"I've been an awful ass," he muttered. "I can't see just now where it is exactly that I failed. But it's evident that somewhere along the line I've acted like one of the early Christian martyrs."

He picked up a little volume that was lying at his elbow. It was a dainty thing bound in gold and ivory. He remembered that Roger Kenwick had given it to his sister on that last night when he had come to bid her good-by. He had never looked into it before. Now he turned the pages idly. It was modern verse, and he read intermittently here and there. Among the leaves he came at last upon a folded bit of paper. It was in Marcreta's handwriting; evidently something that she had copied. He tilted it under the light and read the trio of stanzas.

I cannot drive thee from my memory;
I cannot live and tear thee from my heart.
Is there no corner of oblivion's realm
Whence thy uneasy spirit may depart?

If love were dead, if love could only die,
And leave me desolation and despair;
The emptiness of day, the aching night,
All these at last my soul could learn to bear.

But ever when I think thy fire is spent
And seek the peace of death's all-sacred pain,
Behold, comes Memory with her torch a-light—
And all my altar flames to life again.

Clinton Morgan folded the bit of paper with reverent fingers.

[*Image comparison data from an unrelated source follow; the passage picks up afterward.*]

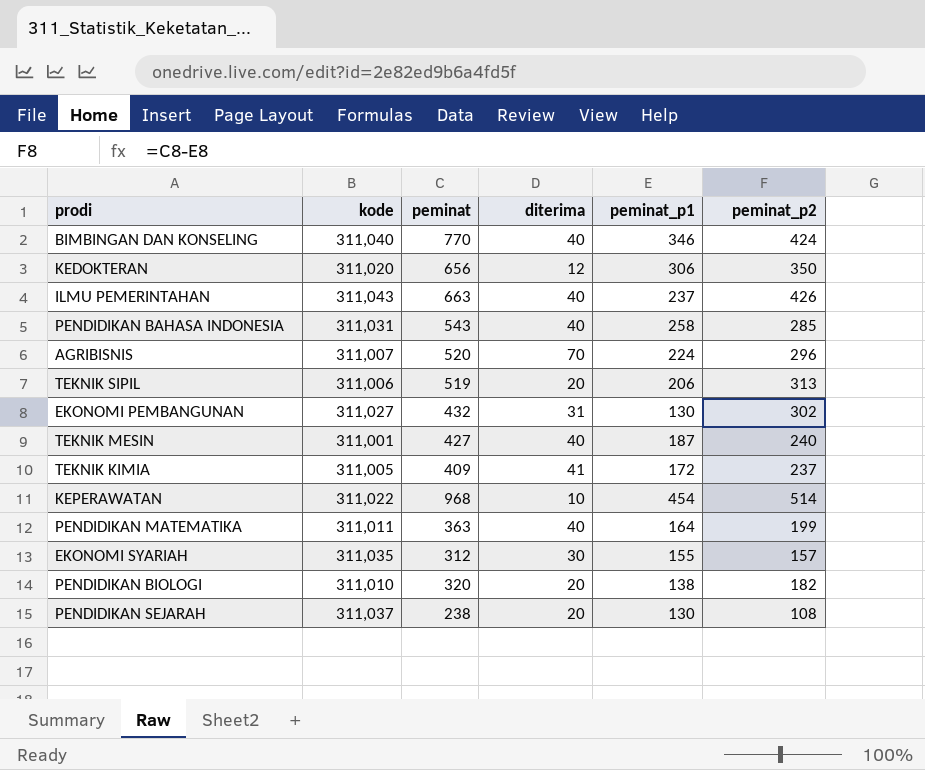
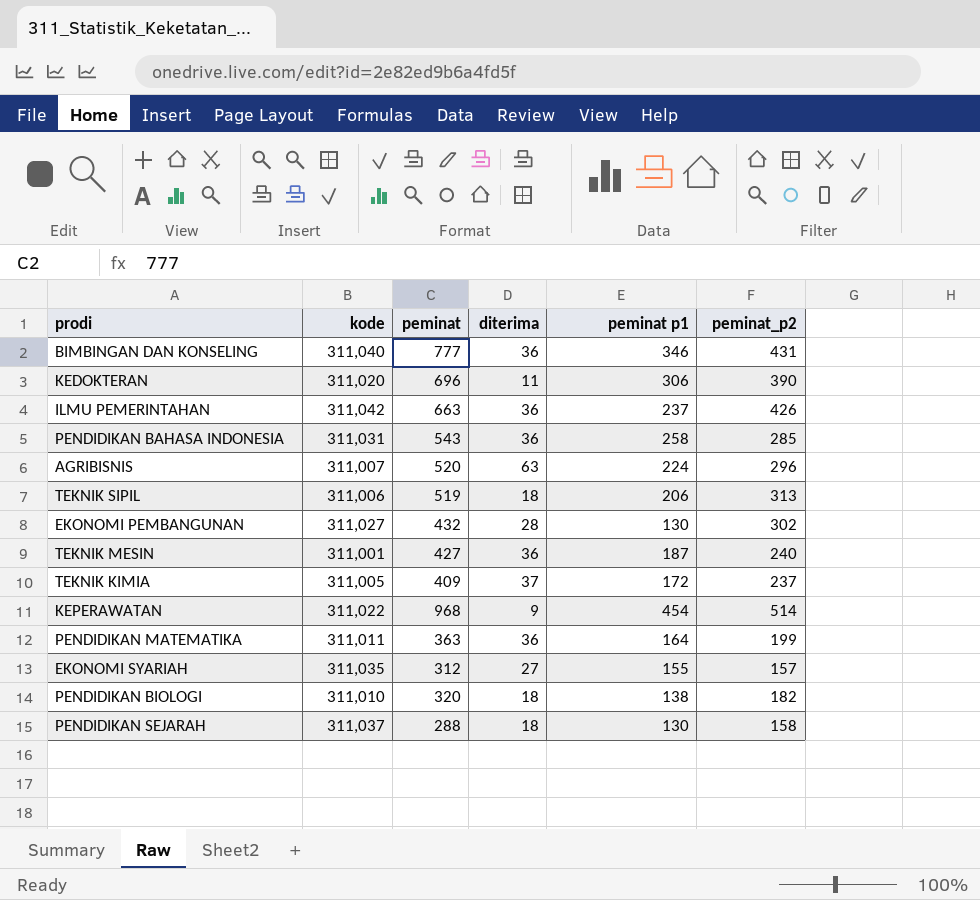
column name: peminat_p1 -> peminat p1
BIMBINGAN DAN KONSELING | peminat: 770 -> 777
BIMBINGAN DAN KONSELING | diterima: 40 -> 36
BIMBINGAN DAN KONSELING | peminat_p2: 424 -> 431
KEDOKTERAN | peminat: 656 -> 696
KEDOKTERAN | diterima: 12 -> 11
KEDOKTERAN | peminat_p2: 350 -> 390
ILMU PEMERINTAHAN | kode: 311,043 -> 311,042
ILMU PEMERINTAHAN | diterima: 40 -> 36
PENDIDIKAN BAHASA INDONESIA | diterima: 40 -> 36
AGRIBISNIS | diterima: 70 -> 63
TEKNIK SIPIL | diterima: 20 -> 18
EKONOMI PEMBANGUNAN | diterima: 31 -> 28
TEKNIK MESIN | diterima: 40 -> 36
TEKNIK KIMIA | diterima: 41 -> 37
KEPERAWATAN | diterima: 10 -> 9
PENDIDIKAN MATEMATIKA | diterima: 40 -> 36
EKONOMI SYARIAH | diterima: 30 -> 27
PENDIDIKAN BIOLOGI | diterima: 20 -> 18
PENDIDIKAN SEJARAH | peminat: 238 -> 288
PENDIDIKAN SEJARAH | diterima: 20 -> 18
PENDIDIKAN SEJARAH | peminat_p2: 108 -> 158

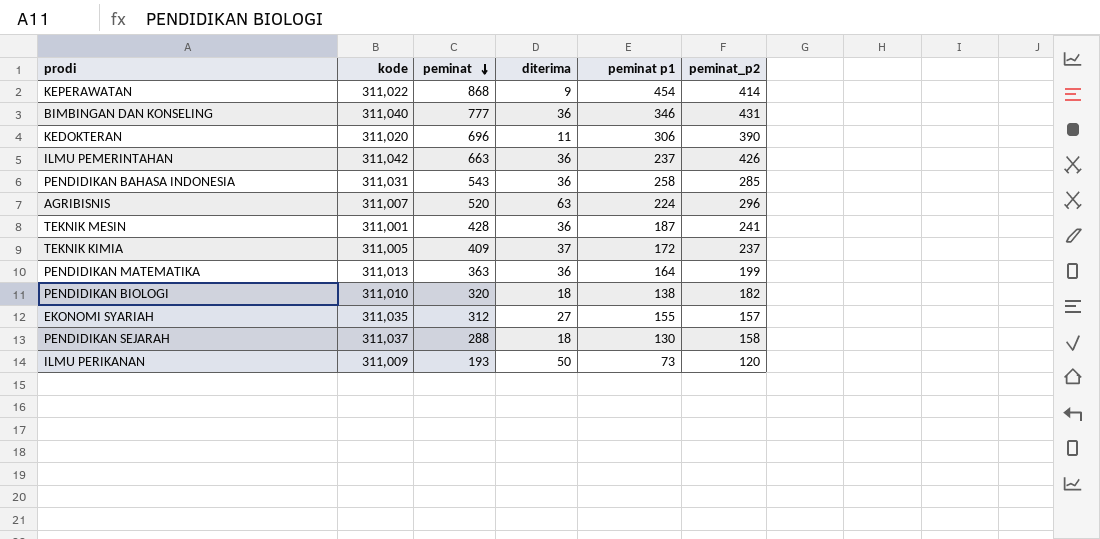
row order: none -> peminat descending
row TEKNIK SIPIL: 311,006 | 519 | 18 | 206 | 313 -> none
row EKONOMI PEMBANGUNAN: 311,027 | 432 | 28 | 130 | 302 -> none
KEPERAWATAN | peminat: 968 -> 868
KEPERAWATAN | peminat_p2: 514 -> 414
TEKNIK MESIN | peminat: 427 -> 428
TEKNIK MESIN | peminat_p2: 240 -> 241
PENDIDIKAN MATEMATIKA | kode: 311,011 -> 311,013
row ILMU PERIKANAN: none -> 311,009 | 193 | 50 | 73 | 120

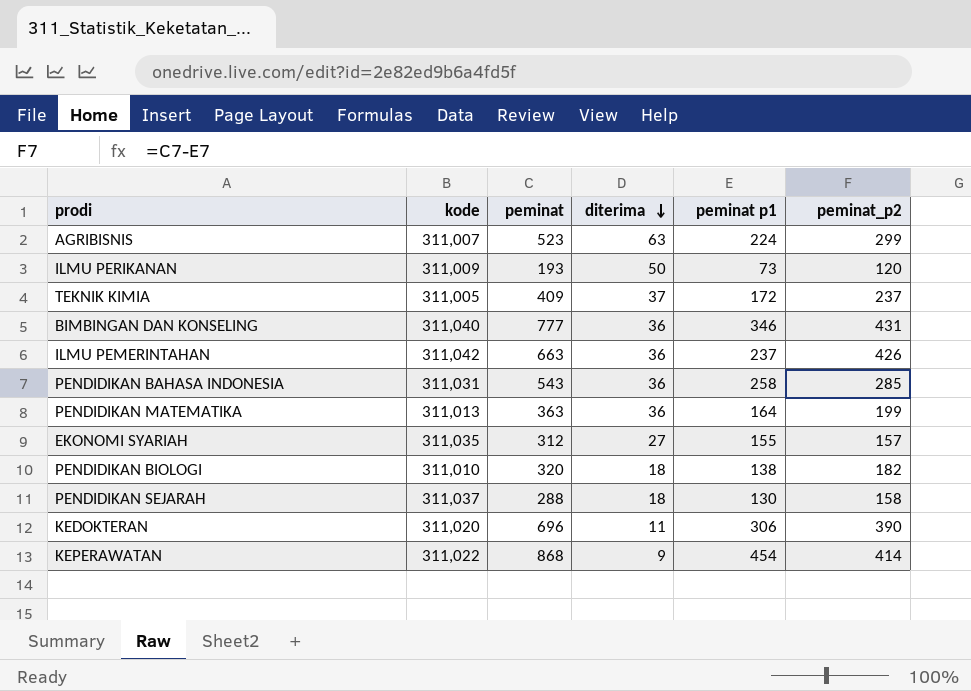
row order: peminat descending -> diterima descending
row TEKNIK MESIN: 311,001 | 428 | 36 | 187 | 241 -> none
AGRIBISNIS | peminat: 520 -> 523
AGRIBISNIS | peminat_p2: 296 -> 299

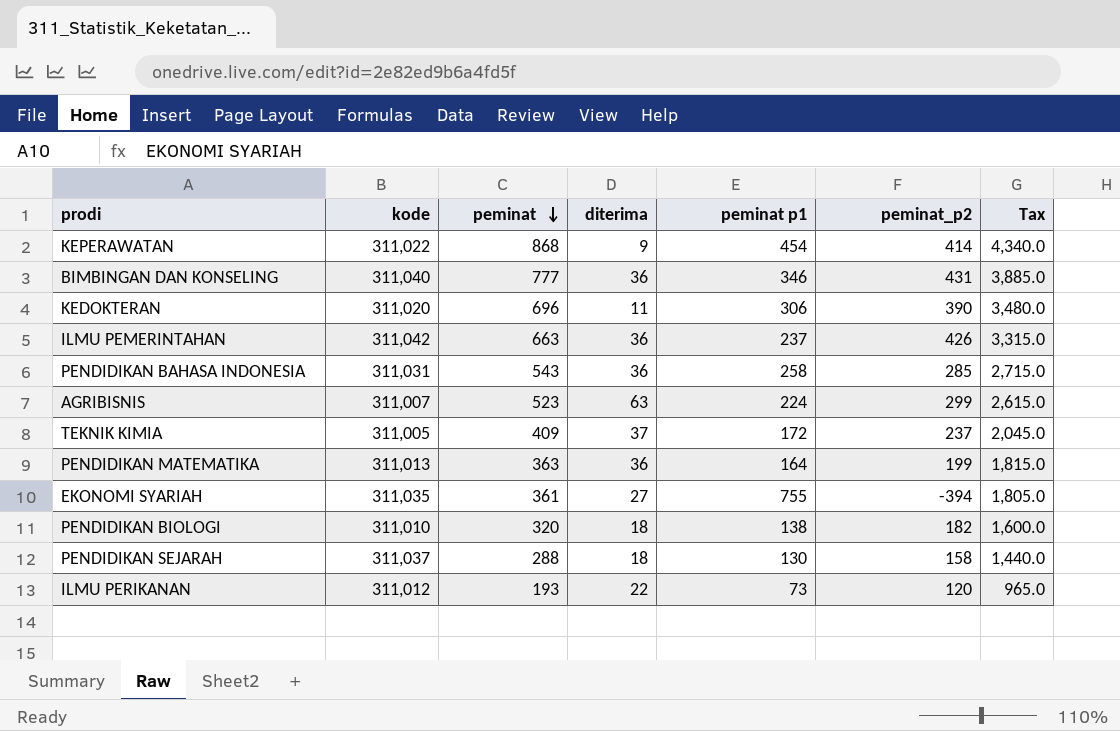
row order: diterima descending -> peminat descending
column Tax | formula: none -> [peminat] * 5
EKONOMI SYARIAH | peminat: 312 -> 361
EKONOMI SYARIAH | peminat p1: 155 -> 755
EKONOMI SYARIAH | peminat_p2: 157 -> -394
ILMU PERIKANAN | kode: 311,009 -> 311,012
ILMU PERIKANAN | diterima: 50 -> 22

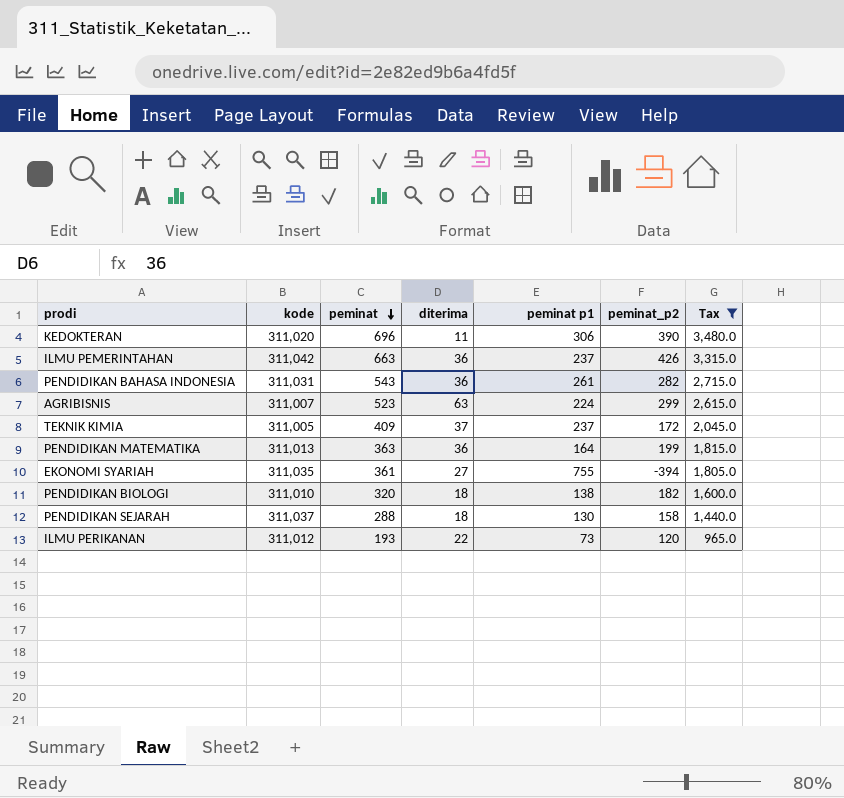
filter: none -> Tax <= 3,480.0
PENDIDIKAN BAHASA INDONESIA | peminat p1: 258 -> 261
PENDIDIKAN BAHASA INDONESIA | peminat_p2: 285 -> 282
TEKNIK KIMIA | peminat p1: 172 -> 237
TEKNIK KIMIA | peminat_p2: 237 -> 172

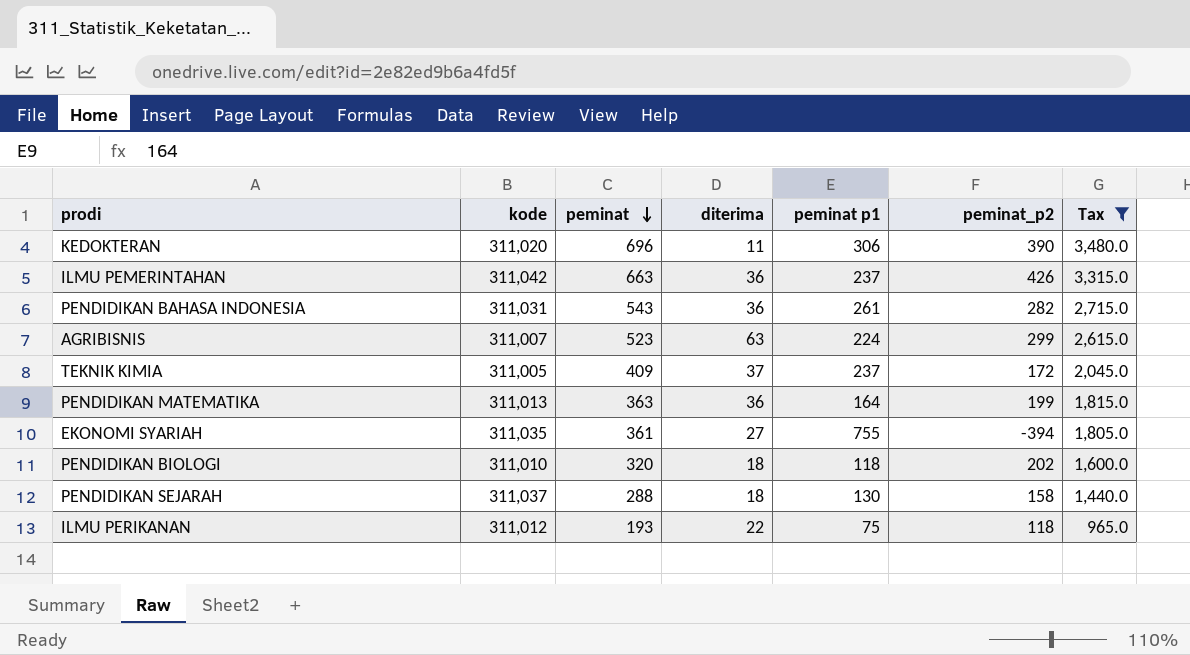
PENDIDIKAN BIOLOGI | peminat p1: 138 -> 118
PENDIDIKAN BIOLOGI | peminat_p2: 182 -> 202
ILMU PERIKANAN | peminat p1: 73 -> 75
ILMU PERIKANAN | peminat_p2: 120 -> 118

For he knew, all at once, that this was not a copy of anything, but that he had unwittingly torn aside the veil of his sister's secret soul. He felt all of the honorable man's repugnance against outraged decency. The scrap of paper seemed to scorch his fingers. With a punctilious regard for detail, which he knew to be absurd, he tried to find the exact page where it had been concealed. Then he put the volume back upon the table and went over to the window. His conjectures concerning this romance had come to an end. Now he knew, and knowing felt suddenly weighted with guilt.

He could imagine now how she must have felt as she had sat, a few hours before, listening to the paragraphs of Kenwick's masterpiece as they fell from the glib tongue of Richard Glover. There was an expression almost of awe upon his face. She could write all that, feel all that for one man, and then deliberately plan to marry another, to set him free! The thing seemed preposterous, and yet he knew it to be true.

And then his thoughts reverted to Kenwick, and the days that now seemed almost like the unreal days of a dream, when he had first known him over at the fraternity-house in Berkeley. He recalled the night when he had brought him home to dinner and introduced him to Marcreta and tried to make him show off for her like a trained puppy. Perhaps it would have been better if he had never brought him. But these things were in the hands of fate and fate has an infinite number of tools. Standing there at the window, gazing at the reflection of the gas logs mirrored against the black pane, he found himself growing suddenly resentful of the casual emergencies of life. Mere cobweb threads they were but upon them hung the destinies of human souls. You turned the first corner instead of the second in an hour of aimless wandering, and the circulation of your life current was completely changed. It was folly to believe that all the corners were posted with signs to be read and heeded by that secret autocrat, the subconscious mind. The intricacies of such a universe made the brain reel. It was better to believe that we played the game blind, and that the stakes were to the courageous.

He went back to the table and turned out the reading-lamp, blotting out the sight of the white and gold book.

"Lord! What a pity!" he murmured. "She would have been such an inspiration to him. It was the devil's own luck. Poor Kenwick! Poor little Crete!"